Dataset entries:
========================================
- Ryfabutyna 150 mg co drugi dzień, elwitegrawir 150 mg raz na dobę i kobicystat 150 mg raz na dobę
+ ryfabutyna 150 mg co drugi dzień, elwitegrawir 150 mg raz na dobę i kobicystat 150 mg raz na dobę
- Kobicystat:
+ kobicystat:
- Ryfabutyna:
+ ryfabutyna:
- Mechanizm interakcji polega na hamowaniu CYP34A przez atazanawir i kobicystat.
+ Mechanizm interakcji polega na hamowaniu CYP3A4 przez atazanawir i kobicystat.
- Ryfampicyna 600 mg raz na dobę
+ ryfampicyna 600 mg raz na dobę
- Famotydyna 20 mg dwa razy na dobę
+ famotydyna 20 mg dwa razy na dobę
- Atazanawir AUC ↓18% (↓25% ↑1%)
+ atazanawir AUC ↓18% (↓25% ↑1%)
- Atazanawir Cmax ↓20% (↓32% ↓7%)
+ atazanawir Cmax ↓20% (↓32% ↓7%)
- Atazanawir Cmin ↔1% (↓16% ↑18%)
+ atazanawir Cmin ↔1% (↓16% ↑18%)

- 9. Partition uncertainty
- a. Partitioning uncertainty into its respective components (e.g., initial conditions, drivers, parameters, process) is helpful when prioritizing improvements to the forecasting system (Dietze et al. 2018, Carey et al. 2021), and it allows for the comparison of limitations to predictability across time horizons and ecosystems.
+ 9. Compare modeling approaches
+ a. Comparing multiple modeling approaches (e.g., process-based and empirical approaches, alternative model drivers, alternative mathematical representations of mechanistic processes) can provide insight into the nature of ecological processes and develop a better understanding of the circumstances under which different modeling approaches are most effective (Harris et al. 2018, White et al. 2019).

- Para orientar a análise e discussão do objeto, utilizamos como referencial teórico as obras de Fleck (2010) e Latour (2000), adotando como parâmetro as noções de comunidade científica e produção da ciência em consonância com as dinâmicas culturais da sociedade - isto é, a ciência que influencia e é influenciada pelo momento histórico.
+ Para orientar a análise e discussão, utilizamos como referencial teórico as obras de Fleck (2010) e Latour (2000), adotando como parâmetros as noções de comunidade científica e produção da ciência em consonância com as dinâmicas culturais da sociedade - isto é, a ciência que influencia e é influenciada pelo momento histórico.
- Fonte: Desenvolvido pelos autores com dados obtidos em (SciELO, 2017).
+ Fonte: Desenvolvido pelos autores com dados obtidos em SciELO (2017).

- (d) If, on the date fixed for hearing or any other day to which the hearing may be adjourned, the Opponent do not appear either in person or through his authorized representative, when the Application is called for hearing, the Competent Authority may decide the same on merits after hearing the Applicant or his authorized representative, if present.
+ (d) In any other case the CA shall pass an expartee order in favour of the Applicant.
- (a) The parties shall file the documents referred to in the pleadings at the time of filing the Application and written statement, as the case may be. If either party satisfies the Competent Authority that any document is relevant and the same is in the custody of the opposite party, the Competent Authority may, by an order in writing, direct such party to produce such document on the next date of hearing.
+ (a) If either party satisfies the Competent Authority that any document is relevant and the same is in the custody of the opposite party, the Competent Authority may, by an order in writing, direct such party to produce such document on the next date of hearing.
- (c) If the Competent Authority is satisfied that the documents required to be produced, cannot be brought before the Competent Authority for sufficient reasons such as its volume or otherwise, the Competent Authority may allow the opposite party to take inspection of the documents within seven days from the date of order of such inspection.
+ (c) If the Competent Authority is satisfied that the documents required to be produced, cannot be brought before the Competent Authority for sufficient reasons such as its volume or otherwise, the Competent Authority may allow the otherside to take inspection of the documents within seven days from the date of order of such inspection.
========================================
Task goal: Please write out the data again exactly as it stands.

Written solution:
- Ryfabutyna 150 mg co drugi dzień, elwitegrawir 150 mg raz na dobę i kobicystat 150 mg raz na dobę
+ ryfabutyna 150 mg co drugi dzień, elwitegrawir 150 mg raz na dobę i kobicystat 150 mg raz na dobę
- Kobicystat:
+ kobicystat:
- Ryfabutyna:
+ ryfabutyna:
- Mechanizm interakcji polega na hamowaniu CYP34A przez atazanawir i kobicystat.
+ Mechanizm interakcji polega na hamowaniu CYP3A4 przez atazanawir i kobicystat.
- Ryfampicyna 600 mg raz na dobę
+ ryfampicyna 600 mg raz na dobę
- Famotydyna 20 mg dwa razy na dobę
+ famotydyna 20 mg dwa razy na dobę
- Atazanawir AUC ↓18% (↓25% ↑1%)
+ atazanawir AUC ↓18% (↓25% ↑1%)
- Atazanawir Cmax ↓20% (↓32% ↓7%)
+ atazanawir Cmax ↓20% (↓32% ↓7%)
- Atazanawir Cmin ↔1% (↓16% ↑18%)
+ atazanawir Cmin ↔1% (↓16% ↑18%)

- 9. Partition uncertainty
- a. Partitioning uncertainty into its respective components (e.g., initial conditions, drivers, parameters, process) is helpful when prioritizing improvements to the forecasting system (Dietze et al. 2018, Carey et al. 2021), and it allows for the comparison of limitations to predictability across time horizons and ecosystems.
+ 9. Compare modeling approaches
+ a. Comparing multiple modeling approaches (e.g., process-based and empirical approaches, alternative model drivers, alternative mathematical representations of mechanistic processes) can provide insight into the nature of ecological processes and develop a better understanding of the circumstances under which different modeling approaches are most effective (Harris et al. 2018, White et al. 2019).

- Para orientar a análise e discussão do objeto, utilizamos como referencial teórico as obras de Fleck (2010) e Latour (2000), adotando como parâmetro as noções de comunidade científica e produção da ciência em consonância com as dinâmicas culturais da sociedade - isto é, a ciência que influencia e é influenciada pelo momento histórico.
+ Para orientar a análise e discussão, utilizamos como referencial teórico as obras de Fleck (2010) e Latour (2000), adotando como parâmetros as noções de comunidade científica e produção da ciência em consonância com as dinâmicas culturais da sociedade - isto é, a ciência que influencia e é influenciada pelo momento histórico.
- Fonte: Desenvolvido pelos autores com dados obtidos em (SciELO, 2017).
+ Fonte: Desenvolvido pelos autores com dados obtidos em SciELO (2017).

- (d) If, on the date fixed for hearing or any other day to which the hearing may be adjourned, the Opponent do not appear either in person or through his authorized representative, when the Application is called for hearing, the Competent Authority may decide the same on merits after hearing the Applicant or his authorized representative, if present.
+ (d) In any other case the CA shall pass an expartee order in favour of the Applicant.
- (a) The parties shall file the documents referred to in the pleadings at the time of filing the Application and written statement, as the case may be. If either party satisfies the Competent Authority that any document is relevant and the same is in the custody of the opposite party, the Competent Authority may, by an order in writing, direct such party to produce such document on the next date of hearing.
+ (a) If either party satisfies the Competent Authority that any document is relevant and the same is in the custody of the opposite party, the Competent Authority may, by an order in writing, direct such party to produce such document on the next date of hearing.
- (c) If the Competent Authority is satisfied that the documents required to be produced, cannot be brought before the Competent Authority for sufficient reasons such as its volume or otherwise, the Competent Authority may allow the opposite party to take inspection of the documents within seven days from the date of order of such inspection.
+ (c) If the Competent Authority is satisfied that the documents required to be produced, cannot be brought before the Competent Authority for sufficient reasons such as its volume or otherwise, the Competent Authority may allow the otherside to take inspection of the documents within seven days from the date of order of such inspection.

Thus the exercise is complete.